→ Task goal
From the line containing "total: 3381.65 -> 2461.99" down to the final line of the entries below, restate each line word for word and add nothing.
(Given data)
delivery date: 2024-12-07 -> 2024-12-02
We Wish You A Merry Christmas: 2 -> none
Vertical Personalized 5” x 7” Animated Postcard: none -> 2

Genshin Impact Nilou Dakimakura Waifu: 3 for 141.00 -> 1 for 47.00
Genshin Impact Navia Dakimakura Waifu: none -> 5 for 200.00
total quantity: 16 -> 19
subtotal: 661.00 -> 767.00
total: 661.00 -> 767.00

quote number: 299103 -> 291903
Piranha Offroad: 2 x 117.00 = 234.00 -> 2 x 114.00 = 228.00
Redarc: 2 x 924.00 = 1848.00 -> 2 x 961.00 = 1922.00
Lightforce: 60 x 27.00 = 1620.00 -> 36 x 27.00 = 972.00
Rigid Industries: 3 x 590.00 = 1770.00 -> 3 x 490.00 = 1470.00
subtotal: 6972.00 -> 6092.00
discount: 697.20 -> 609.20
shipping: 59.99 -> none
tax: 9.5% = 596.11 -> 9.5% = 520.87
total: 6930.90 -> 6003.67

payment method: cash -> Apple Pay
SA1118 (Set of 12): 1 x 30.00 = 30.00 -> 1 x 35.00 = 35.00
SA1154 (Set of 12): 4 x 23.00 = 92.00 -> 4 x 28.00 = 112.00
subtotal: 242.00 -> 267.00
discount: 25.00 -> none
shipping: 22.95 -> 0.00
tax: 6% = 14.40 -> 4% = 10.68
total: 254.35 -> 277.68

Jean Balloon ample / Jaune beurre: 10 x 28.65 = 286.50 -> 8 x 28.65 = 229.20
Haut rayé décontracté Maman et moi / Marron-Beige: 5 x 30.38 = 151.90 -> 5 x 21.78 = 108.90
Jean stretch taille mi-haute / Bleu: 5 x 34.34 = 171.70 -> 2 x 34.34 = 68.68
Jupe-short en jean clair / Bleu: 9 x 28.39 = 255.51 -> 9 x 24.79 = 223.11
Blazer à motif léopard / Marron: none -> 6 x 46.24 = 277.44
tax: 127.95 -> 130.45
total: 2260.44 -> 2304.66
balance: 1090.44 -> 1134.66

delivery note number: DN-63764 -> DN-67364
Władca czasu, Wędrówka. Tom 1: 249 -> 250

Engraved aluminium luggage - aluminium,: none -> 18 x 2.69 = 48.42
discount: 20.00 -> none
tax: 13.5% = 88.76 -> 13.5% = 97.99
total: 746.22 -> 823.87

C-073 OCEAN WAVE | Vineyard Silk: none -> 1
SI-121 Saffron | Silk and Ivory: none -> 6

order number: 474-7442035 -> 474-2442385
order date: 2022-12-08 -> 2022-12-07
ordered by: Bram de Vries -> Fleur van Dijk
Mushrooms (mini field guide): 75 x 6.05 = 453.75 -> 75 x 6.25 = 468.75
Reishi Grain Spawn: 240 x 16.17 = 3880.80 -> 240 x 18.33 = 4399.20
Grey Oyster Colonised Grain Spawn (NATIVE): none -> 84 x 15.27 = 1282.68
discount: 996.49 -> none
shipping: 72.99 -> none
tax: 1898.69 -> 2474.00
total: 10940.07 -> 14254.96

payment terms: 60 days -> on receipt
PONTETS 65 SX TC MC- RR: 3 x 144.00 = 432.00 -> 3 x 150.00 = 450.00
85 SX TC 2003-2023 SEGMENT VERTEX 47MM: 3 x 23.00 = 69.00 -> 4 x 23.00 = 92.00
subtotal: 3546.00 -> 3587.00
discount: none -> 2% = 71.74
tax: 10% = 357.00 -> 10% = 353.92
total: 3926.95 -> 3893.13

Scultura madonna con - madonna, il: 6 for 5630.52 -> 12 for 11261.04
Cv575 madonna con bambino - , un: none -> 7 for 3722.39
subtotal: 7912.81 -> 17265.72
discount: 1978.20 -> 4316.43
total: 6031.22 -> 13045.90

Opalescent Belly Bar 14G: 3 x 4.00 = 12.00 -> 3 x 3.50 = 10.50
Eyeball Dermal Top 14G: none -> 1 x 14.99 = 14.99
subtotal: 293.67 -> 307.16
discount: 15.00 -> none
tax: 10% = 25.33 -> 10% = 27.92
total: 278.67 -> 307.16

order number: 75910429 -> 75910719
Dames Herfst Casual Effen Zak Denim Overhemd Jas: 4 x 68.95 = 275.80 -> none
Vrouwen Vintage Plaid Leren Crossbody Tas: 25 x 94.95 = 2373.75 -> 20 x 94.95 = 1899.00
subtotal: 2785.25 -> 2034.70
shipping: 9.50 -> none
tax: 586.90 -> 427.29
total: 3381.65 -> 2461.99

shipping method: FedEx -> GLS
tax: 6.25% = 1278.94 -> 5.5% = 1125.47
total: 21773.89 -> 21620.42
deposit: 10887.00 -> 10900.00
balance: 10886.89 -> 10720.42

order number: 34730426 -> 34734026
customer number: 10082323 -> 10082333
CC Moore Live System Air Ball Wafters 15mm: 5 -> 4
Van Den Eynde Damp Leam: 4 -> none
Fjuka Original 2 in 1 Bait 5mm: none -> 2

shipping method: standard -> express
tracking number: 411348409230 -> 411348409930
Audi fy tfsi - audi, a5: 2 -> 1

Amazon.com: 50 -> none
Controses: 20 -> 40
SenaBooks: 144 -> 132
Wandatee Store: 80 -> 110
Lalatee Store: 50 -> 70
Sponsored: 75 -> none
(End Given data)
→ Exercise response
total: 3381.65 -> 2461.99

shipping method: FedEx -> GLS
tax: 6.25% = 1278.94 -> 5.5% = 1125.47
total: 21773.89 -> 21620.42
deposit: 10887.00 -> 10900.00
balance: 10886.89 -> 10720.42

order number: 34730426 -> 34734026
customer number: 10082323 -> 10082333
CC Moore Live System Air Ball Wafters 15mm: 5 -> 4
Van Den Eynde Damp Leam: 4 -> none
Fjuka Original 2 in 1 Bait 5mm: none -> 2

shipping method: standard -> express
tracking number: 411348409230 -> 411348409930
Audi fy tfsi - audi, a5: 2 -> 1

Amazon.com: 50 -> none
Controses: 20 -> 40
SenaBooks: 144 -> 132
Wandatee Store: 80 -> 110
Lalatee Store: 50 -> 70
Sponsored: 75 -> none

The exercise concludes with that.